### What this task involves
Every entry should come back exactly as written, minus the pictures.

### Source data
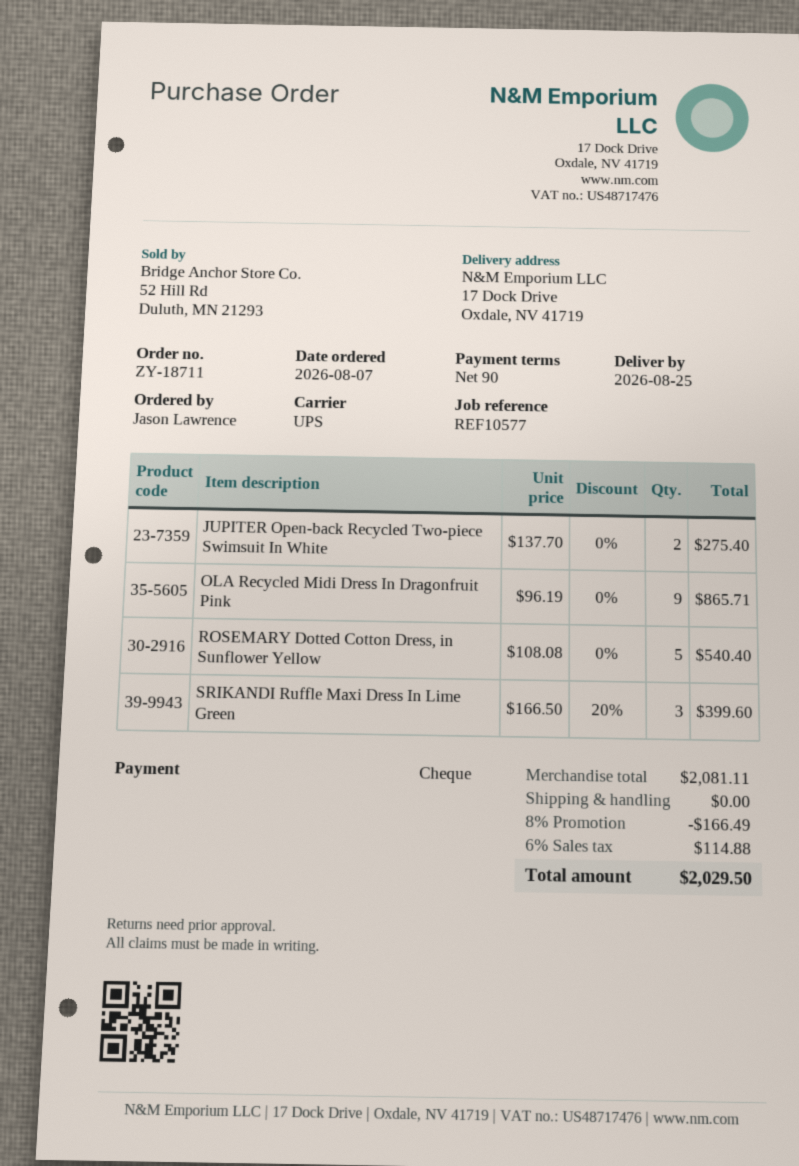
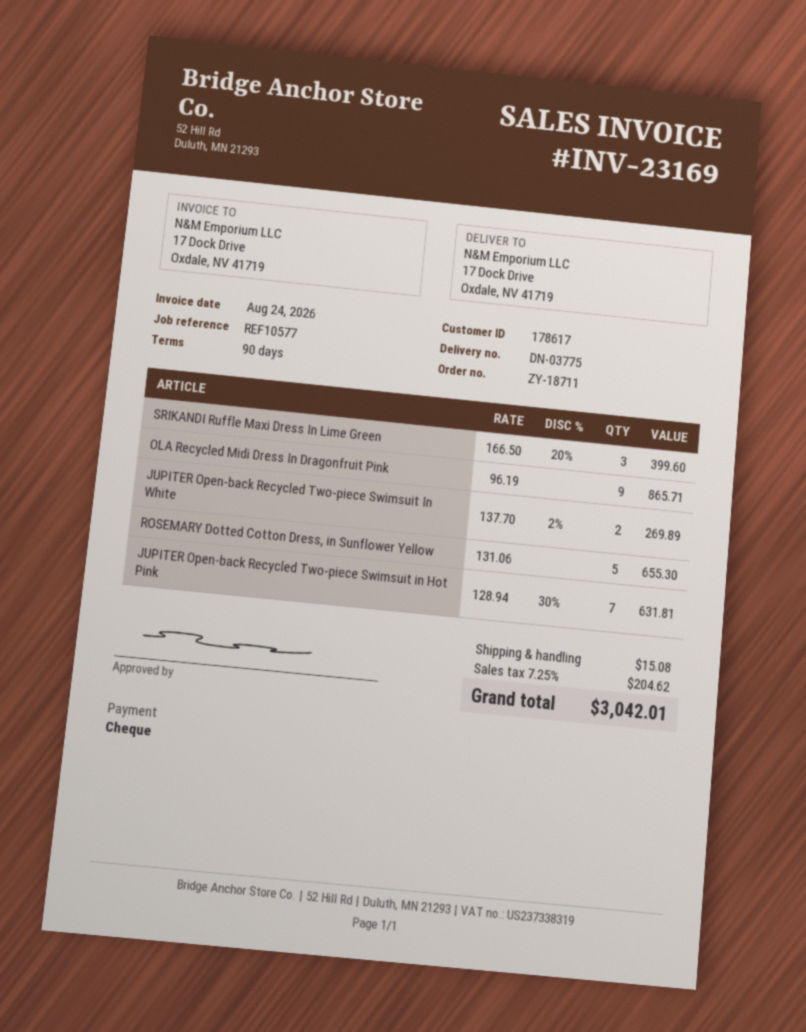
JUPITER Open-back Recycled Two-piece Swimsuit In White: 2 x 137.70 = 275.40 -> 2 x 137.70 - 2% = 269.89
ROSEMARY Dotted Cotton Dress, in Sunflower Yellow: 5 x 108.08 = 540.40 -> 5 x 131.06 = 655.30
JUPITER Open-back Recycled Two-piece Swimsuit in Hot Pink: none -> 7 x 128.94 - 30% = 631.81
discount: 8% = 166.49 -> none
shipping: 0.00 -> 15.08
tax: 6% = 114.88 -> 7.25% = 204.62
total: 2029.50 -> 3042.01

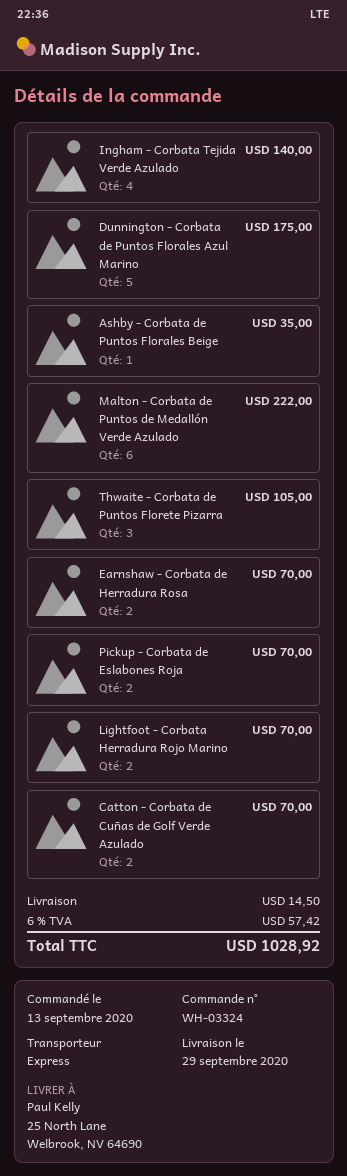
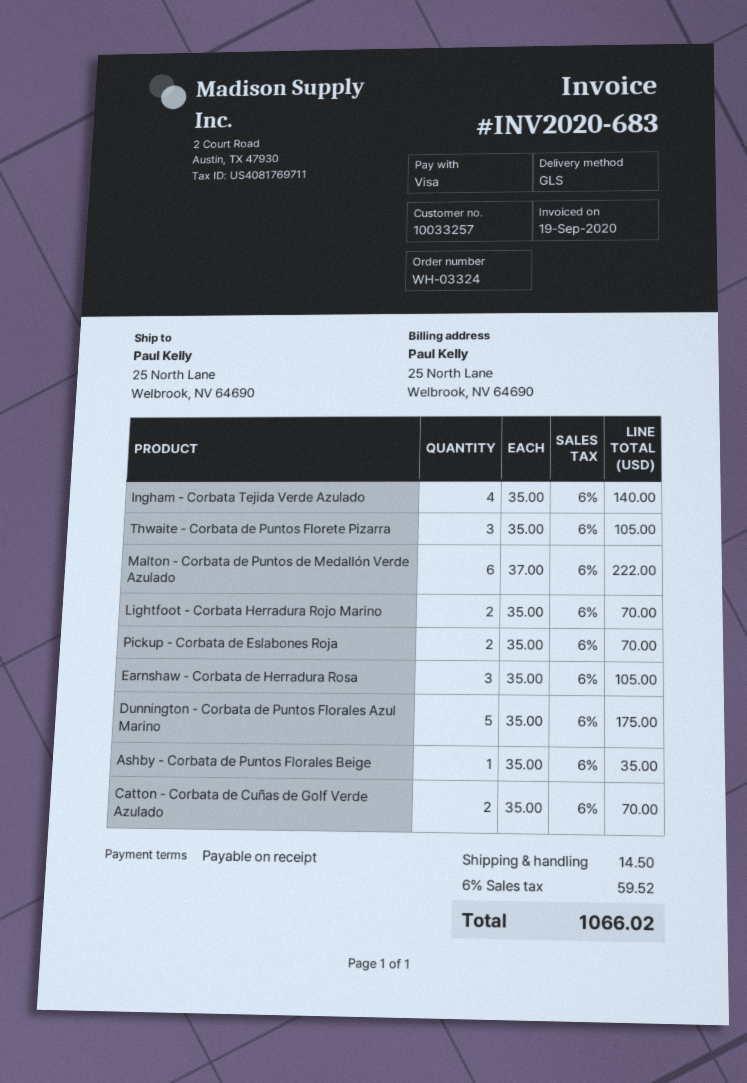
shipping method: express -> GLS
Earnshaw - Corbata de Herradura Rosa: 2 for 70.00 -> 3 for 105.00
tax: 6% = 57.42 -> 6% = 59.52
total: 1028.92 -> 1066.02

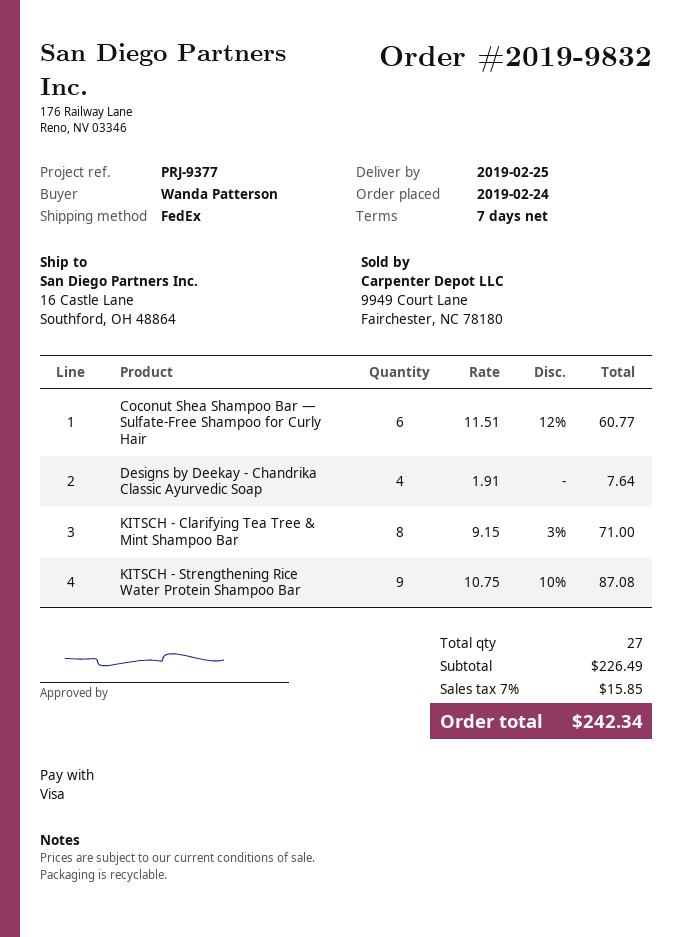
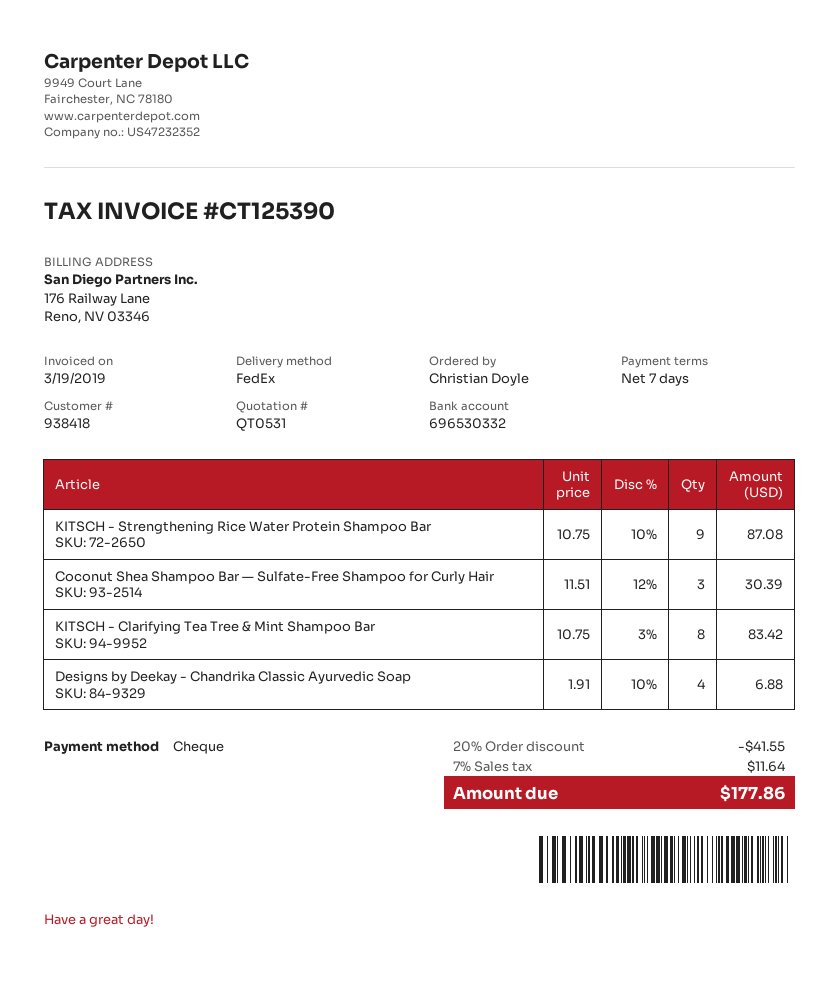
ordered by: Wanda Patterson -> Christian Doyle
payment method: Visa -> cheque
Coconut Shea Shampoo Bar — Sulfate-Free Shampoo for Curly Hair: 6 x 11.51 - 12% = 60.77 -> 3 x 11.51 - 12% = 30.39
Designs by Deekay - Chandrika Classic Ayurvedic Soap: 4 x 1.91 = 7.64 -> 4 x 1.91 - 10% = 6.88
KITSCH - Clarifying Tea Tree & Mint Shampoo Bar: 8 x 9.15 - 3% = 71.00 -> 8 x 10.75 - 3% = 83.42
discount: none -> 20% = 41.55
tax: 7% = 15.85 -> 7% = 11.64
total: 242.34 -> 177.86

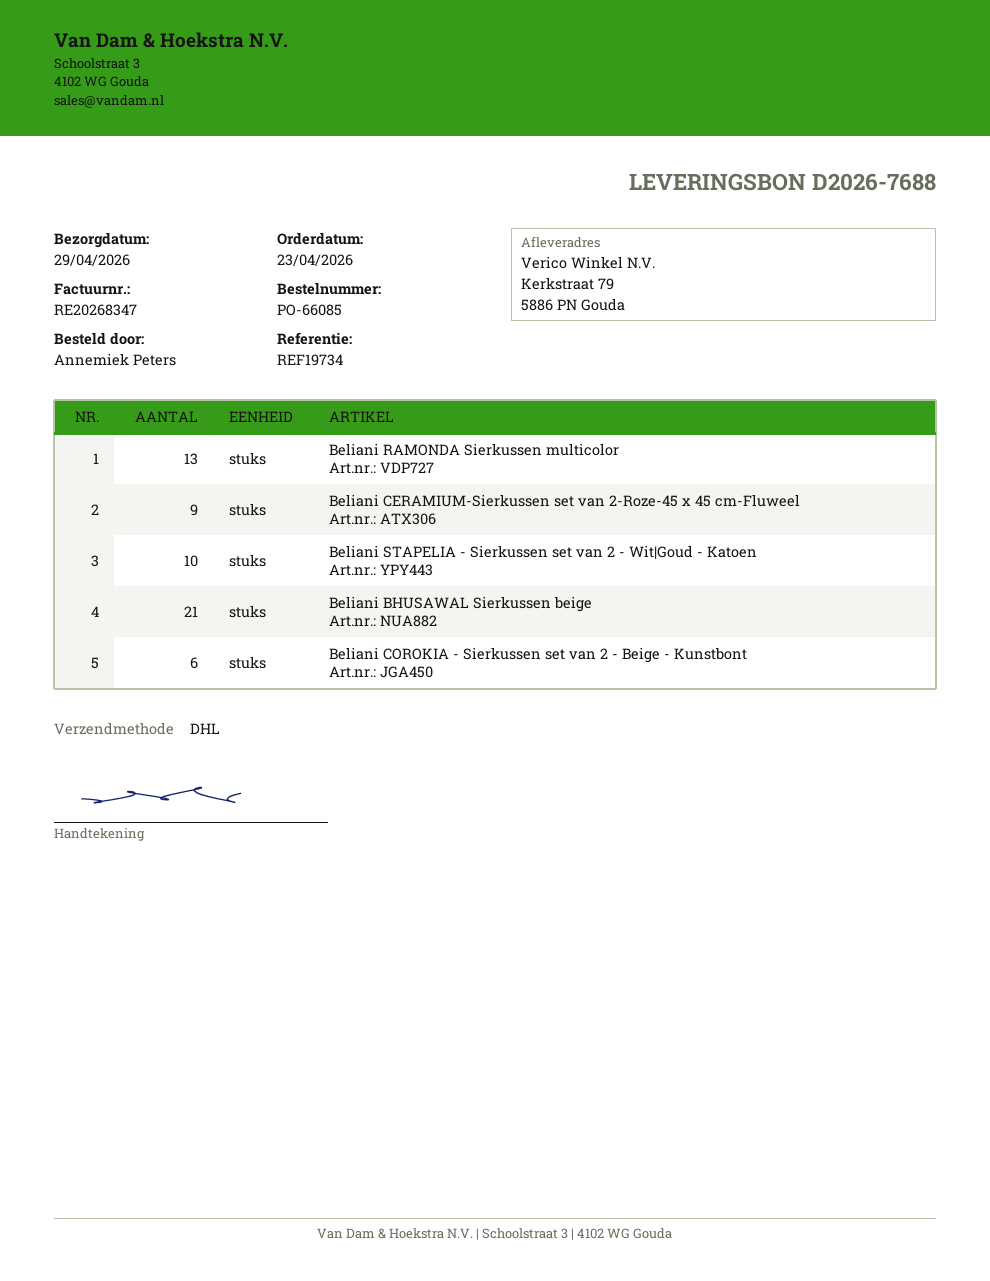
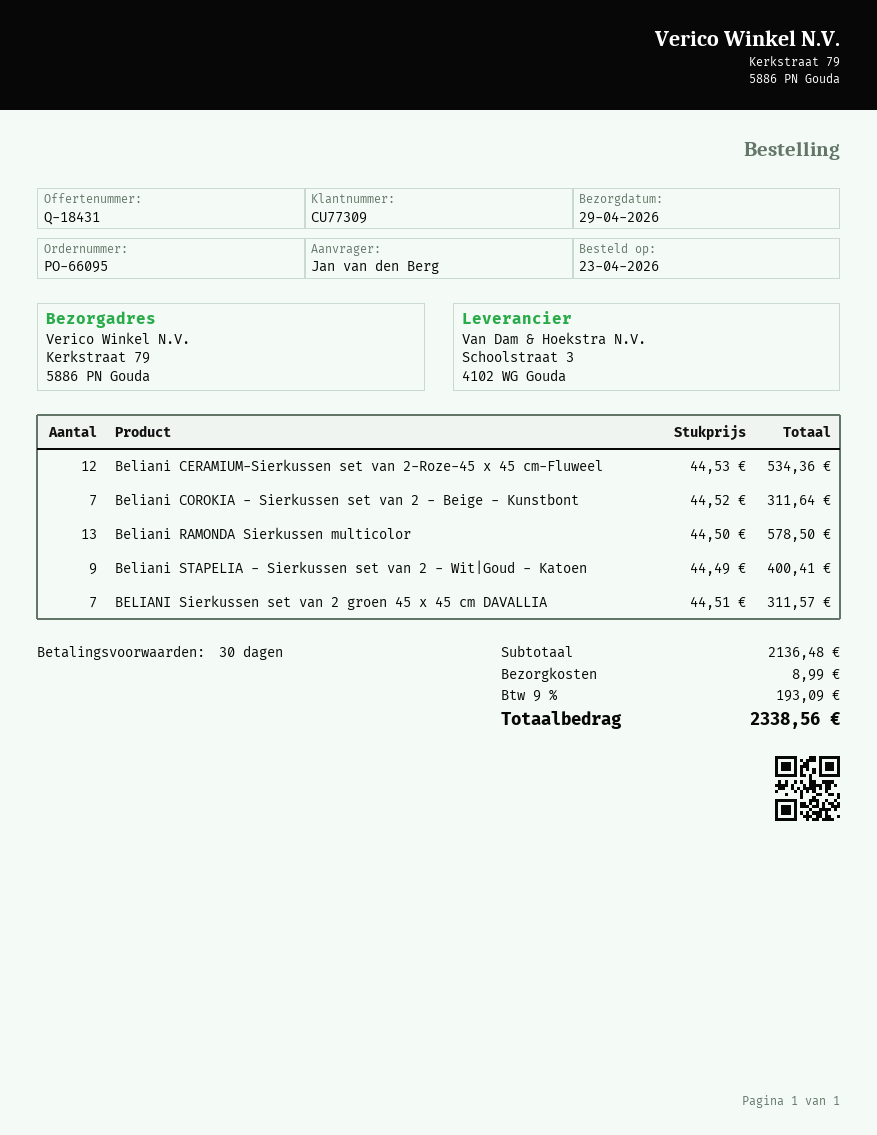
order number: PO-66085 -> PO-66095
ordered by: Annemiek Peters -> Jan van den Berg
Beliani CERAMIUM-Sierkussen set van 2-Roze-45 x 45 cm-Fluweel: 9 -> 12
Beliani STAPELIA - Sierkussen set van 2 - Wit|Goud - Katoen: 10 -> 9
Beliani BHUSAWAL Sierkussen beige: 21 -> none
Beliani COROKIA - Sierkussen set van 2 - Beige - Kunstbont: 6 -> 7
BELIANI Sierkussen set van 2 groen 45 x 45 cm DAVALLIA: none -> 7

### Task solution
JUPITER Open-back Recycled Two-piece Swimsuit In White: 2 x 137.70 = 275.40 -> 2 x 137.70 - 2% = 269.89
ROSEMARY Dotted Cotton Dress, in Sunflower Yellow: 5 x 108.08 = 540.40 -> 5 x 131.06 = 655.30
JUPITER Open-back Recycled Two-piece Swimsuit in Hot Pink: none -> 7 x 128.94 - 30% = 631.81
discount: 8% = 166.49 -> none
shipping: 0.00 -> 15.08
tax: 6% = 114.88 -> 7.25% = 204.62
total: 2029.50 -> 3042.01

shipping method: express -> GLS
Earnshaw - Corbata de Herradura Rosa: 2 for 70.00 -> 3 for 105.00
tax: 6% = 57.42 -> 6% = 59.52
total: 1028.92 -> 1066.02

ordered by: Wanda Patterson -> Christian Doyle
payment method: Visa -> cheque
Coconut Shea Shampoo Bar — Sulfate-Free Shampoo for Curly Hair: 6 x 11.51 - 12% = 60.77 -> 3 x 11.51 - 12% = 30.39
Designs by Deekay - Chandrika Classic Ayurvedic Soap: 4 x 1.91 = 7.64 -> 4 x 1.91 - 10% = 6.88
KITSCH - Clarifying Tea Tree & Mint Shampoo Bar: 8 x 9.15 - 3% = 71.00 -> 8 x 10.75 - 3% = 83.42
discount: none -> 20% = 41.55
tax: 7% = 15.85 -> 7% = 11.64
total: 242.34 -> 177.86

order number: PO-66085 -> PO-66095
ordered by: Annemiek Peters -> Jan van den Berg
Beliani CERAMIUM-Sierkussen set van 2-Roze-45 x 45 cm-Fluweel: 9 -> 12
Beliani STAPELIA - Sierkussen set van 2 - Wit|Goud - Katoen: 10 -> 9
Beliani BHUSAWAL Sierkussen beige: 21 -> none
Beliani COROKIA - Sierkussen set van 2 - Beige - Kunstbont: 6 -> 7
BELIANI Sierkussen set van 2 groen 45 x 45 cm DAVALLIA: none -> 7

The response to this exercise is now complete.